▶ _The data_
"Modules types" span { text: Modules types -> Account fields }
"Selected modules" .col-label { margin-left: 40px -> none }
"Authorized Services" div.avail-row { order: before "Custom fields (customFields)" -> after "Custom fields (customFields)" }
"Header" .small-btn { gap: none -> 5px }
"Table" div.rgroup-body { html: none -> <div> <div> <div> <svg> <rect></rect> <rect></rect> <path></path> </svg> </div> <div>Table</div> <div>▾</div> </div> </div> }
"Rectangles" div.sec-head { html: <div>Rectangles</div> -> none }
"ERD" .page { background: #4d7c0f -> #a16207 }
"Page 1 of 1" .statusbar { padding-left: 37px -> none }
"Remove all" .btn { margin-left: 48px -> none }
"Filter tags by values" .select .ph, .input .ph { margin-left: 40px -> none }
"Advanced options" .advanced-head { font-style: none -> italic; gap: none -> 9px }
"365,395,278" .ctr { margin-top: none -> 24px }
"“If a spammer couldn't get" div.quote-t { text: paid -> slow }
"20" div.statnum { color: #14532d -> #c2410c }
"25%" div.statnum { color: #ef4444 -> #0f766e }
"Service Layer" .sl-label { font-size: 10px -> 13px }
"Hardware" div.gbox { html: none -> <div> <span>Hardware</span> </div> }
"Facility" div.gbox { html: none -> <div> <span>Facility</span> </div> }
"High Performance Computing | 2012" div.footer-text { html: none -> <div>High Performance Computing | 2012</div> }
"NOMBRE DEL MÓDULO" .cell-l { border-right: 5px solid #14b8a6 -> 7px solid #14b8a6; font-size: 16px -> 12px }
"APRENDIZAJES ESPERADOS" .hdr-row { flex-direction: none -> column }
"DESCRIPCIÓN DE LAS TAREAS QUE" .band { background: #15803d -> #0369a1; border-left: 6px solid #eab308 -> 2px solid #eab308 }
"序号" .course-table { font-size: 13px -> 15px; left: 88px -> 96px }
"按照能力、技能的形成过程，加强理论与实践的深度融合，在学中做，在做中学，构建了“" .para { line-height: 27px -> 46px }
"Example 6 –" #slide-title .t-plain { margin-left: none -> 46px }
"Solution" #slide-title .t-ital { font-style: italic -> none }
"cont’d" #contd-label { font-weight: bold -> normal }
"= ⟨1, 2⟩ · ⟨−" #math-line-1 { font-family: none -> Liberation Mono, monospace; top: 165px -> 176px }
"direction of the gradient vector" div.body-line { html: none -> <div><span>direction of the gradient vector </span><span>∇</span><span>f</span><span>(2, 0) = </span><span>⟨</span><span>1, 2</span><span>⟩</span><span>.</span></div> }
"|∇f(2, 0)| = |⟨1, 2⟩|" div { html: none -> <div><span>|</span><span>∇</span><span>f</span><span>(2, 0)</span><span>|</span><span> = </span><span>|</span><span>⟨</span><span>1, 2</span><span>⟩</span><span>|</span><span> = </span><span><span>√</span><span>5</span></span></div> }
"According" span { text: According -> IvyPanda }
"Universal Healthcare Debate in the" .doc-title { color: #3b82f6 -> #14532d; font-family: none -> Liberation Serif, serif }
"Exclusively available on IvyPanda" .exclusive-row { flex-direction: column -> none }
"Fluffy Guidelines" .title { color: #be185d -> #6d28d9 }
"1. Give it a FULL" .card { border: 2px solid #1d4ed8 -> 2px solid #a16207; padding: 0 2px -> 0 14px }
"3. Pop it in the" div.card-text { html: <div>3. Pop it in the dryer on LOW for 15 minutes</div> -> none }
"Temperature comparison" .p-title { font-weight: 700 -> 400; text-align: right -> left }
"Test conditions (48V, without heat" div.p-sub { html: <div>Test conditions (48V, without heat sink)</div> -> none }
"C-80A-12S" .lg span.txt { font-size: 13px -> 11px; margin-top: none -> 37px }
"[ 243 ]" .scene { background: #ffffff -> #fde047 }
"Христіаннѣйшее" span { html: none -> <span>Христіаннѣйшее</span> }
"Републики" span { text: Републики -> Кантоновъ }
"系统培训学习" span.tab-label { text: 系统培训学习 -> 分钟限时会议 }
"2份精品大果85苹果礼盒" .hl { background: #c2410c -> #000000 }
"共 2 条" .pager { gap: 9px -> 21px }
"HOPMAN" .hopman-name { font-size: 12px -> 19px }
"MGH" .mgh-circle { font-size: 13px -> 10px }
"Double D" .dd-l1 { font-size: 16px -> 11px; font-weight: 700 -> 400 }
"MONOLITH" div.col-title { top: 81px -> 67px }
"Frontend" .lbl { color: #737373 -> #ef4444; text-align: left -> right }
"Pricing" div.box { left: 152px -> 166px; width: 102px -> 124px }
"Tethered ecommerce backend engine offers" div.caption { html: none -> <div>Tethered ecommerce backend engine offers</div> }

▶ _Instructions for the task_
Considering only the material above, set down every line from the one with "html: <div>Test conditions" to the one with "13px -> 10px", inclusive, exactly as written.

▶ _Result for this task_
"Test conditions (48V, without heat" div.p-sub { html: <div>Test conditions (48V, without heat sink)</div> -> none }
"C-80A-12S" .lg span.txt { font-size: 13px -> 11px; margin-top: none -> 37px }
"[ 243 ]" .scene { background: #ffffff -> #fde047 }
"Христіаннѣйшее" span { html: none -> <span>Христіаннѣйшее</span> }
"Републики" span { text: Републики -> Кантоновъ }
"系统培训学习" span.tab-label { text: 系统培训学习 -> 分钟限时会议 }
"2份精品大果85苹果礼盒" .hl { background: #c2410c -> #000000 }
"共 2 条" .pager { gap: 9px -> 21px }
"HOPMAN" .hopman-name { font-size: 12px -> 19px }
"MGH" .mgh-circle { font-size: 13px -> 10px }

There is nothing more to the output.